• [TASK BRIEF] Of all the lines in the entries, how many carry the word "total"? The reply is that number and no more.
[Start of Attachment]
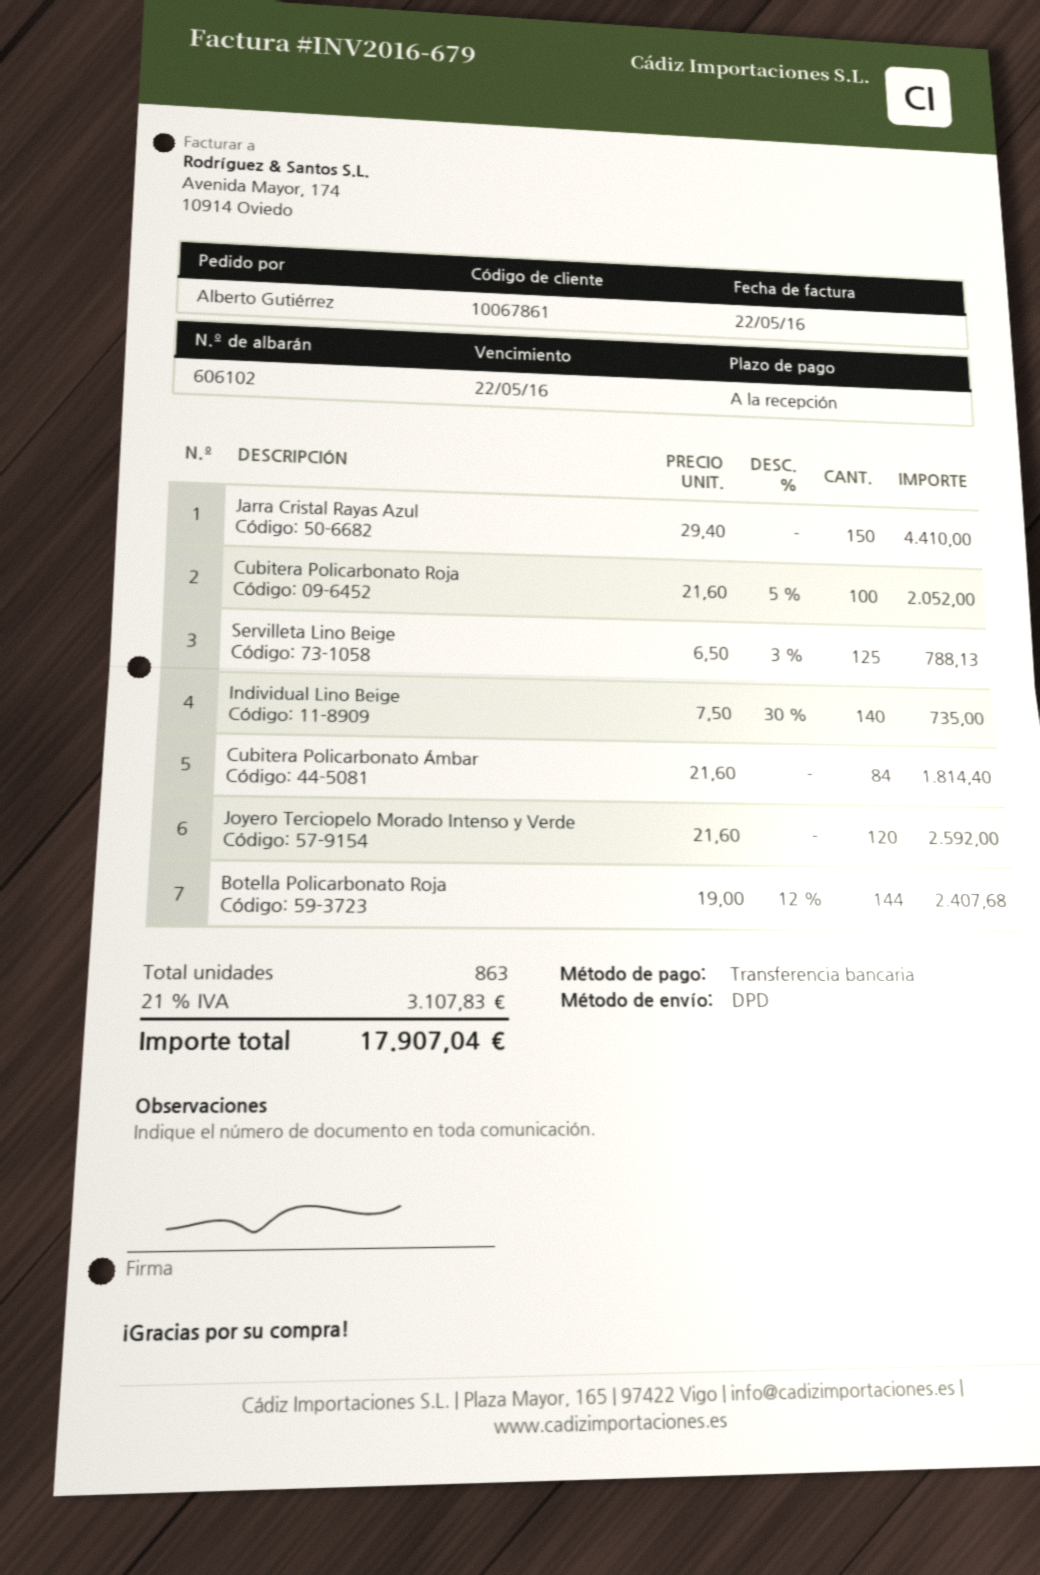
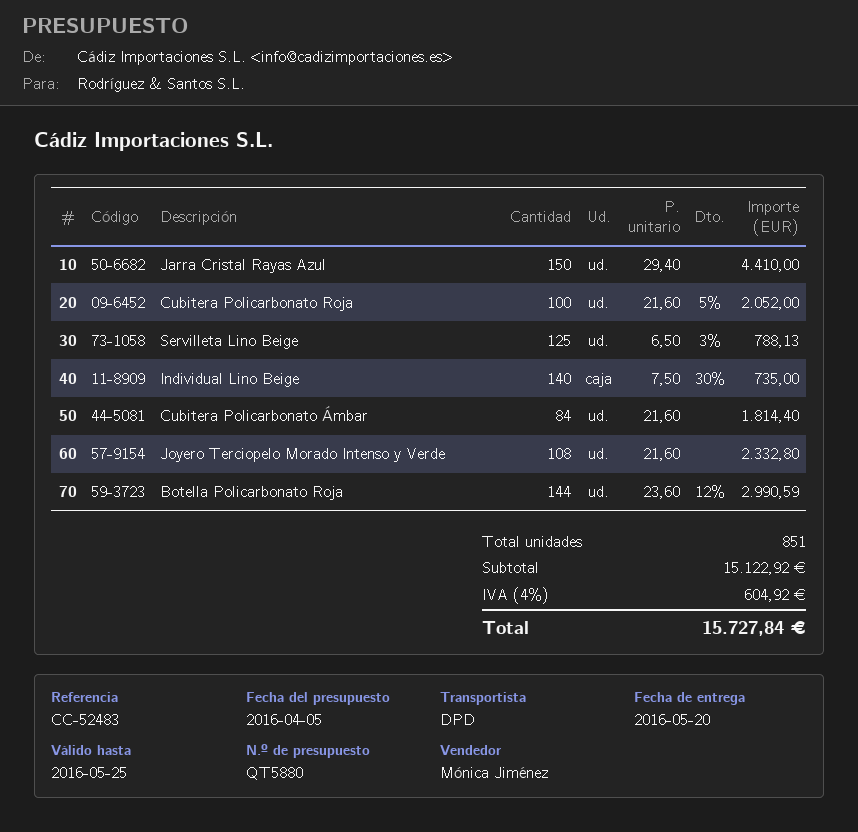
Joyero Terciopelo Morado Intenso y Verde: 120 x 21.60 = 2592.00 -> 108 x 21.60 = 2332.80
Botella Policarbonato Roja: 144 x 19.00 - 12% = 2407.68 -> 144 x 23.60 - 12% = 2990.59
total quantity: 863 -> 851
tax: 21% = 3107.83 -> 4% = 604.92
total: 17907.04 -> 15727.84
[End of Attachment]
• [RESPONSE TO THE TASK] 2